The next numbers mean:1 ends up at 32, 22 end up at 64, 1 ends up at 128, and 792182 end up at 256

Since odd powers of 2, like 8, 32, 128, aren't congruent to 1 mod 3, they can only ever be reached via division by 2. Therefore, only they themselves end up there (e.g. the first power of two that 128 encounters is 128).

The fifth column (the things that end up at 16) are most of the non-adecous numbers. Everything to the right of that breaks up the adecous numbers into further distinct categories.

>>10648650
Does any of this have anything to do with the fact that with computers you tend to see the numbers 16/32/64/128/256/512/1048?? Is there any connection with Collatz and computer architecture?

>>10648966
no, don't be retarded

>>10648966
those are called powers of 2, anon

>>10648966
>this is the true power of a comp sci student

>>10629081
>>10629118
why is everyone so easily baited by this

>>10649047
its almost summer and this site is 2 years past expiration already so the quality of newfags is even worse now

>>10648966
wew

Well I've found sufficient conditions for generating triplets out of twins. E.g. I believe that 3820, 3821, 3822 is one. If someone could check this for me that would be swell. I haven't (and probably couldn't) show that these are ALL the triplets, and I have no idea if they are proper or not, unfortunately.
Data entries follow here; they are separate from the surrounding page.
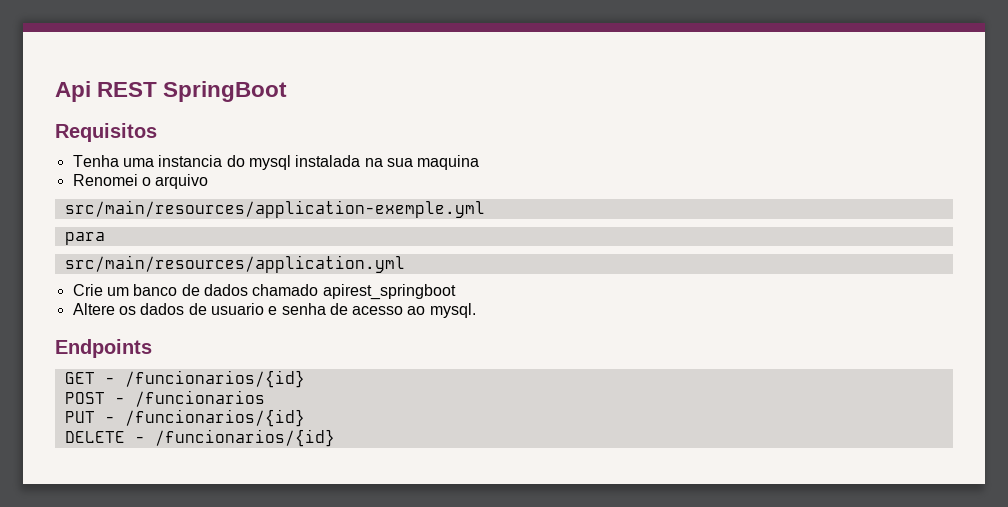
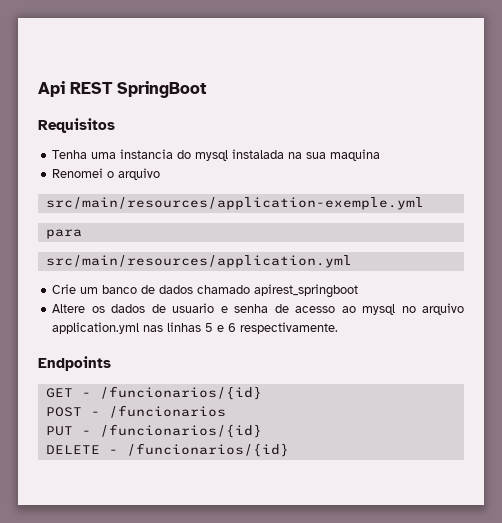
[429,303,476,318] mysql. -> [362,303,465,315] [52,322,339,334] mysql no arquivo application.yml nas linhas 5 e 6 respectivamente.

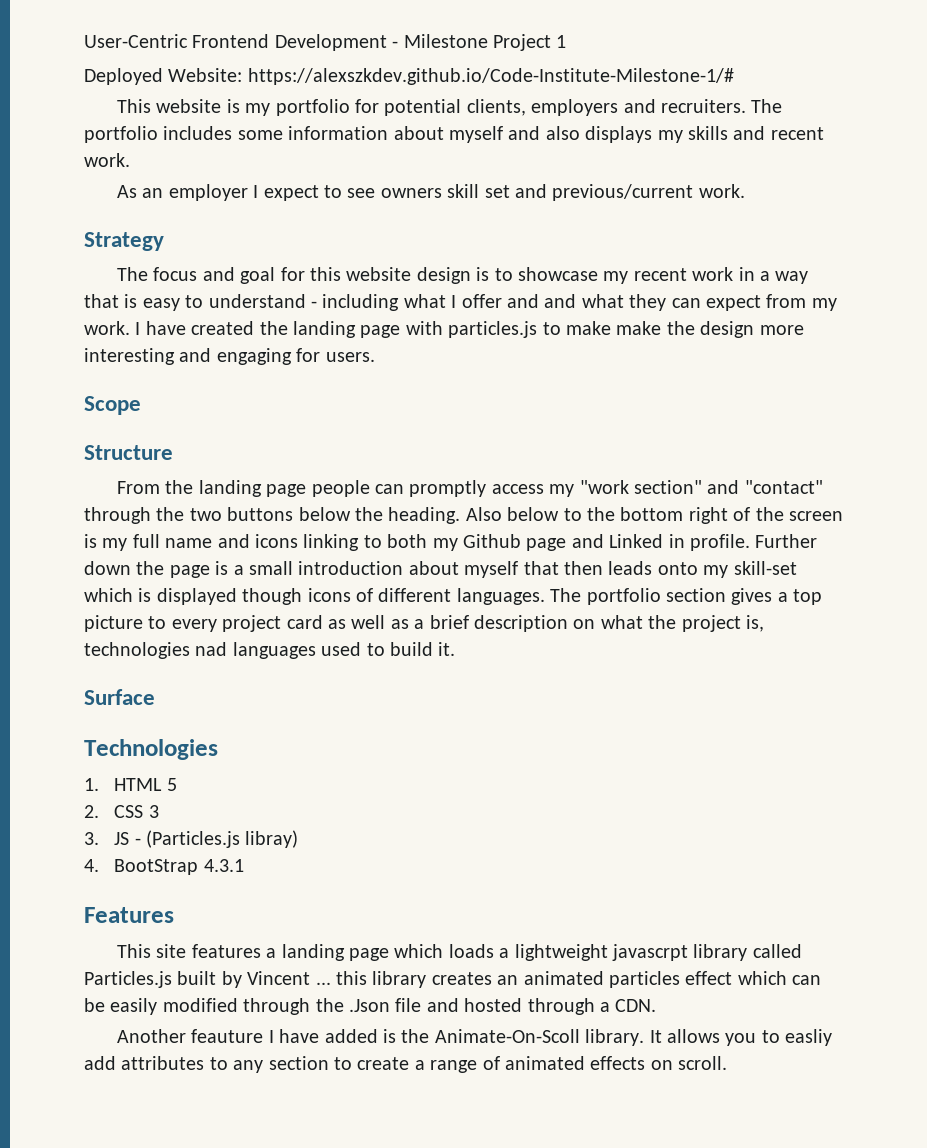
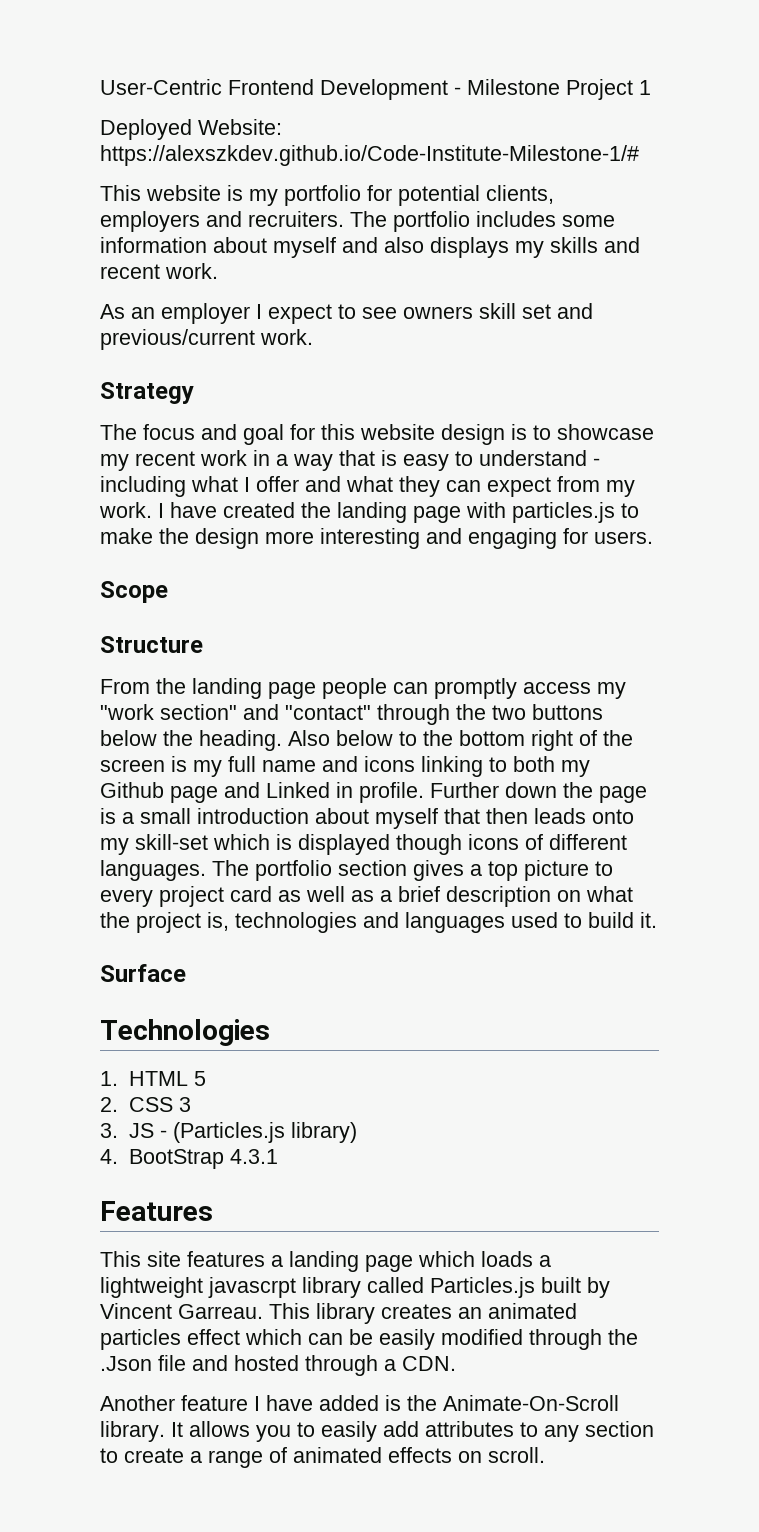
[544,294,577,308] and -> (341, 484) none
[616,321,662,335] make -> (153, 536) none
[195,642,228,656] nad -> [363,912,399,928] and
[245,830,299,848] libray) -> [290,1122,357,1143] library)
[315,971,367,985] ... this -> [178,1303,310,1319] Garreau. This
[191,1029,264,1043] feauture -> [181,1395,248,1411] feature
[434,1029,580,1043] Animate-On-Scoll -> [443,1395,619,1411] Animate-On-Scroll
[785,1029,833,1046] easliy -> [321,1421,377,1442] easily

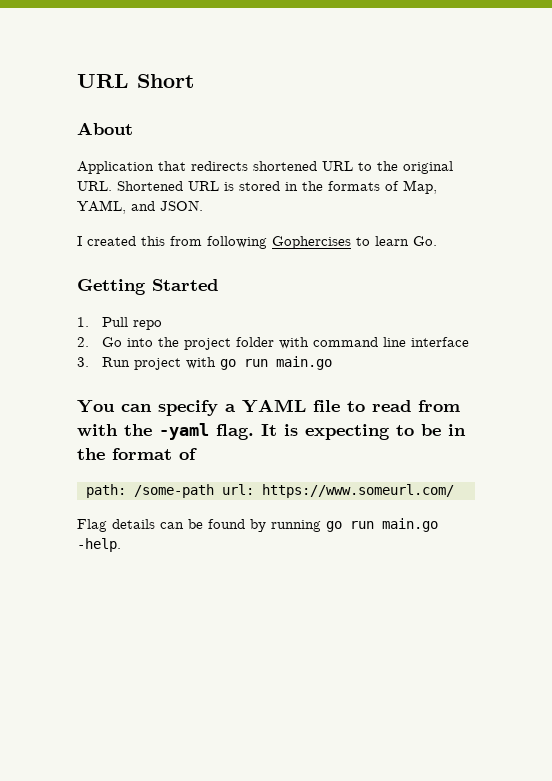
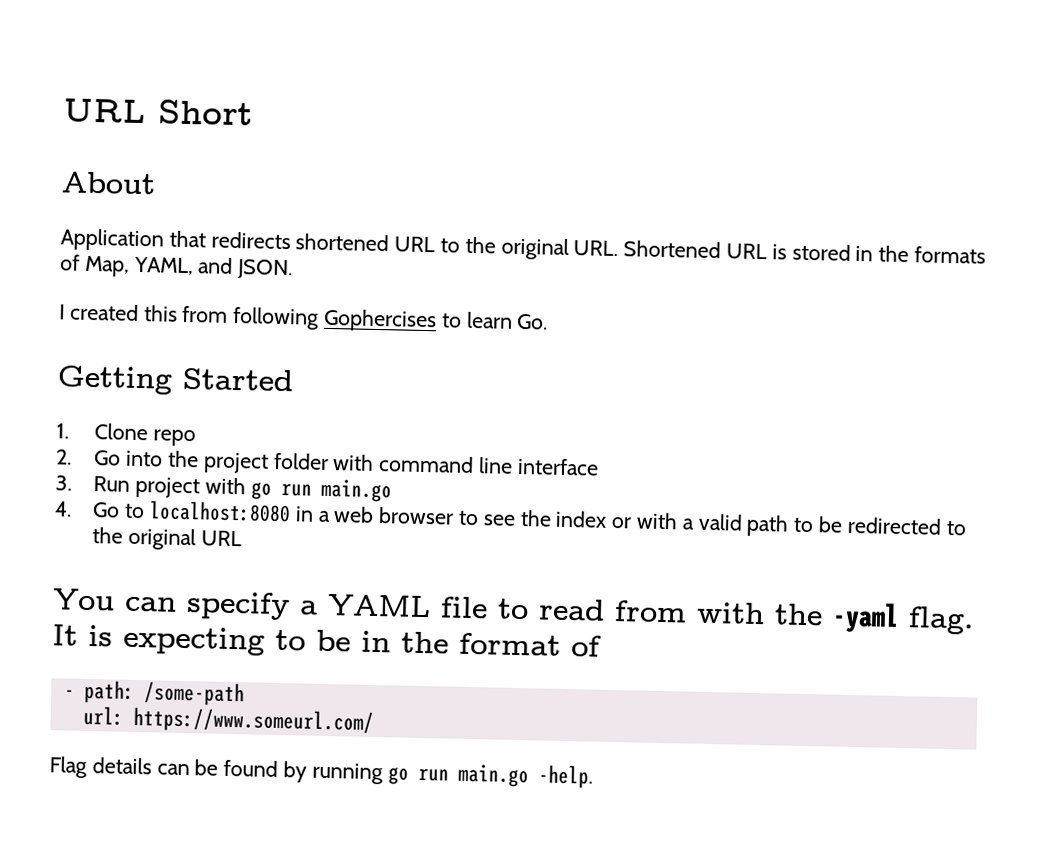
[101,317,128,327] Pull -> [94,423,149,441] Clone
(332, 363) none -> [54,500,967,537] [92,527,242,551] // 4. Go to localhost:8080 in a web browser to see the index or with a valid path to be redirected to the original URL
(197, 454) none -> [63,689,75,698] -
(214, 491) none -> (245, 694) //

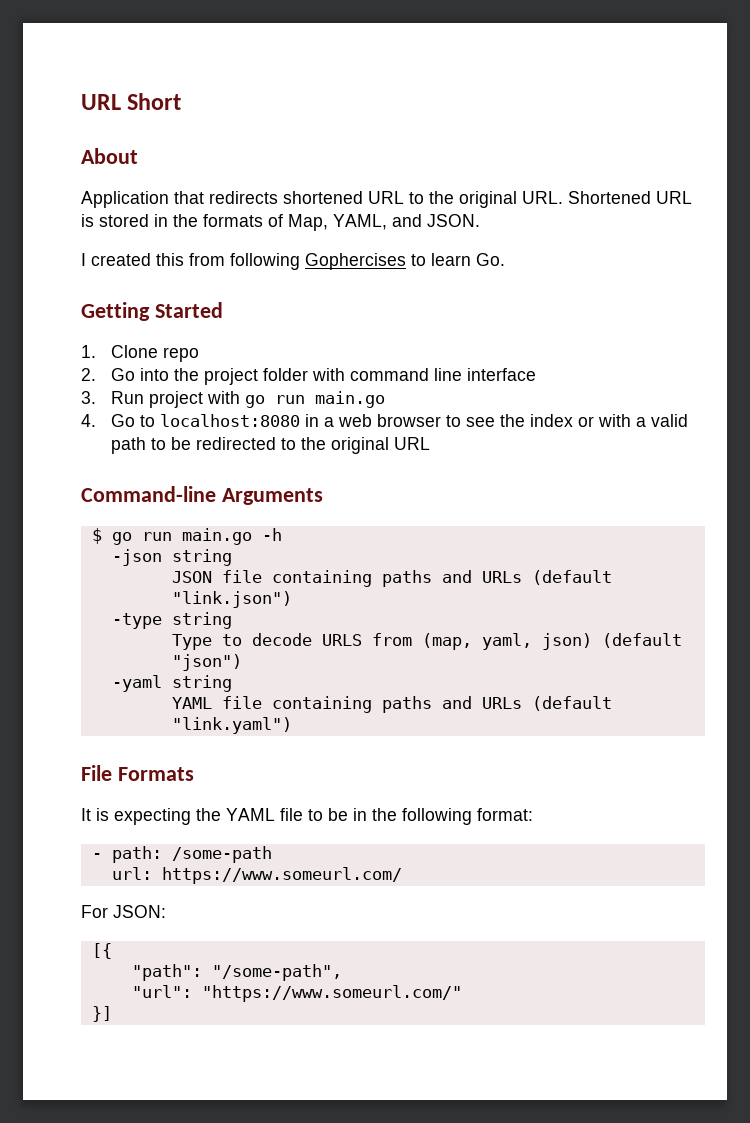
[52,588,975,635] [52,624,265,656] You can specify a YAML file to read from with the -yaml flag. It is expecting -> [81,486,323,505] [91,528,282,545] [111,549,232,566] [171,570,612,587] [171,591,292,608] [111,612,232,629] [171,633,682,650] [171,654,242,671] [111,675,232,692] [171,696,612,713] [171,717,292,734] [81,765,194,781] [81,808,303,825] Command-line Arguments // $ go run main.go -h // -json string // JSON file containing paths and URLs (default "link.json") // -type string // Type to decode URLS from (map, yaml, json) (default "json") // -yaml string // YAML file containing paths and URLs (default "link.yaml") // File Formats // It is expecting the YAML file
[459,632,602,657] format of -> [402,808,533,825] following format:
[49,756,593,789] Flag details can be found by running go run main.go -help. -> [81,905,166,918] [91,943,112,959] [131,964,342,981] [131,985,462,1002] [91,1006,112,1022] For JSON: // [{ // "path": "/some-path", // "url": "https://www.someurl.com/" // }]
You could probably generalize this, but it seems annoying (At least given how I went about it).

>>10649050
>this site is 2 years past expiration already
It’s 2005?

>>10648976
Thank you for the actual answer. I am not good at math so I guess it was a stupid question judging by the replies. I was curious about the significance of those numbers.

>>10650001
the collatz conjecture is important in computer science because computers do calculation by putting your number through the Collatz algorithm and looking at what kind of 1 it ends up at

>>10650770
Based scientific insight

I'm not sure what it's worth, if anything, but I found that the lowest percentage of adecous numbers occurs at 11239, with 5.961% of numbers below and including that being adecous. This is true at least through 10^6. I tried plotting values at which a new low is reached versus all adecous values, but it was not very illuminating. In the graph, orange are adecous values, and the y-axis is meaningless, I just wanted to plot them near the asymptote of the percentage value.